### What to do:
Could you repeat all of the entries word for word, minus any pictures?

** Opening Given information block **

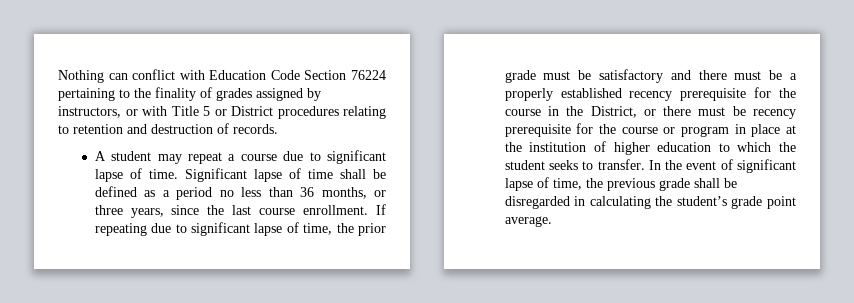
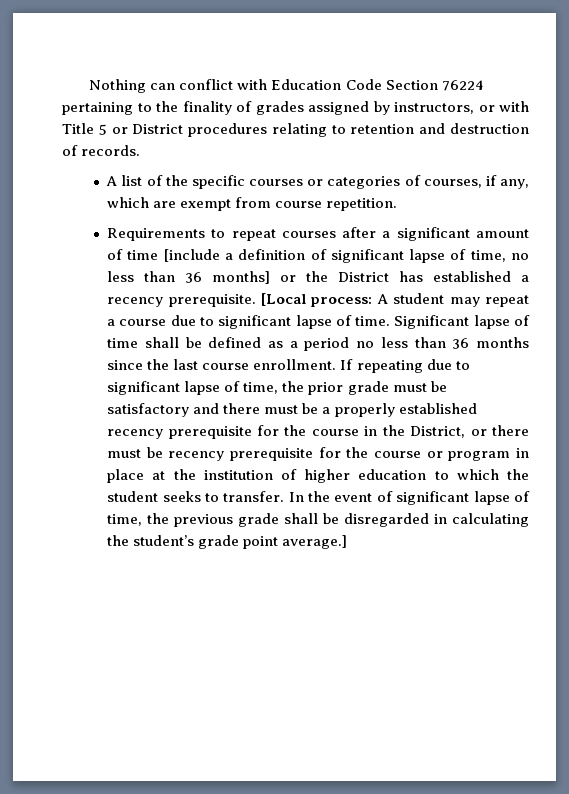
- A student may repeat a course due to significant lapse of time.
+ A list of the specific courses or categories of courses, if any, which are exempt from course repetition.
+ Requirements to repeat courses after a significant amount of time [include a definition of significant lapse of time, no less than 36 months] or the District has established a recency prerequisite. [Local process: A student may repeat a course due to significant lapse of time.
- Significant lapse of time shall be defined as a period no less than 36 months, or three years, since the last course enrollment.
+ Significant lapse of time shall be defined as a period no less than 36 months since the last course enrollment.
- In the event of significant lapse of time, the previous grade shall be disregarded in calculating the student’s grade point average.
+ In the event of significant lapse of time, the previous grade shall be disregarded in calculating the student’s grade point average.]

** Closing Given information block **

### Answer:
- A student may repeat a course due to significant lapse of time.
+ A list of the specific courses or categories of courses, if any, which are exempt from course repetition.
+ Requirements to repeat courses after a significant amount of time [include a definition of significant lapse of time, no less than 36 months] or the District has established a recency prerequisite. [Local process: A student may repeat a course due to significant lapse of time.
- Significant lapse of time shall be defined as a period no less than 36 months, or three years, since the last course enrollment.
+ Significant lapse of time shall be defined as a period no less than 36 months since the last course enrollment.
- In the event of significant lapse of time, the previous grade shall be disregarded in calculating the student’s grade point average.
+ In the event of significant lapse of time, the previous grade shall be disregarded in calculating the student’s grade point average.]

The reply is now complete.